**Work task:** For the data below, report how many lines contain the string "address" and write nothing more.

Stored items from a collection:
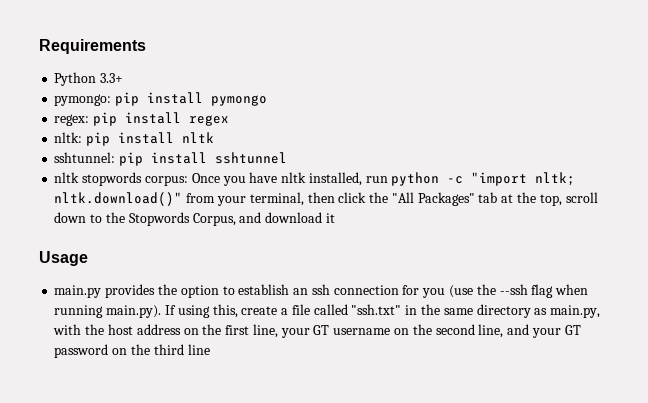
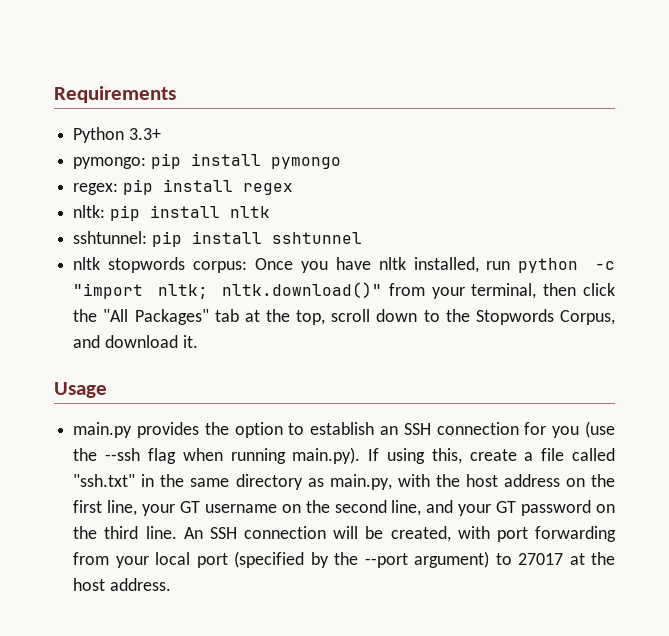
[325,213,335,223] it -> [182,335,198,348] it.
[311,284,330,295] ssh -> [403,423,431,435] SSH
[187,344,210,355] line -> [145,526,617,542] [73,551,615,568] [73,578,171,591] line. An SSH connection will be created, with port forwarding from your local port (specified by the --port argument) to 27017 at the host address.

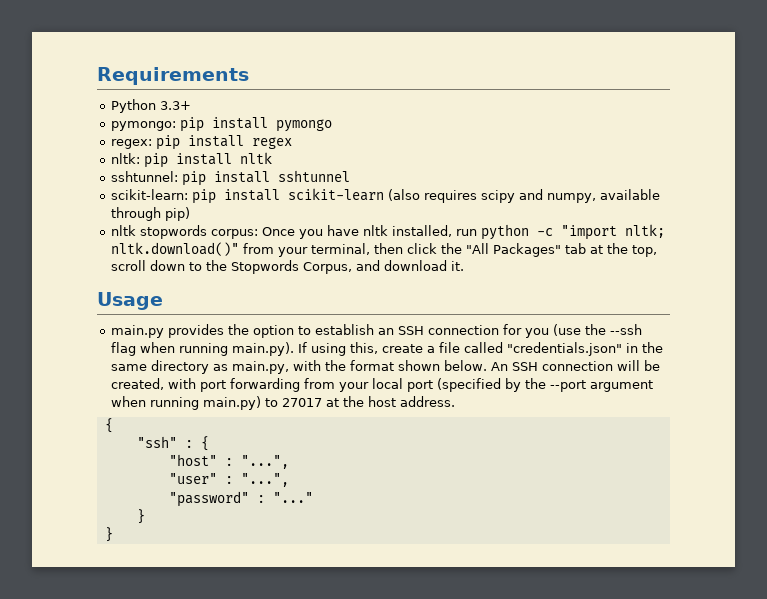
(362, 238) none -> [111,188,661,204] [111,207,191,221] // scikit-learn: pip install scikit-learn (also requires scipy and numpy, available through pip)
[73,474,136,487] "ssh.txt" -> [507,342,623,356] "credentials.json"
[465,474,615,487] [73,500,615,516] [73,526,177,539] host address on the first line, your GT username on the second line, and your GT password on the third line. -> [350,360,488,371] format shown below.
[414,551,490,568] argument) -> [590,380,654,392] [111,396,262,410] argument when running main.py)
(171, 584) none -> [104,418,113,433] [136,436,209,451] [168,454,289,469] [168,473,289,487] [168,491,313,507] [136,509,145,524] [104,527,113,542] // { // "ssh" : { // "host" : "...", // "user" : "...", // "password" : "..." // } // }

**Result of this exercise:** 2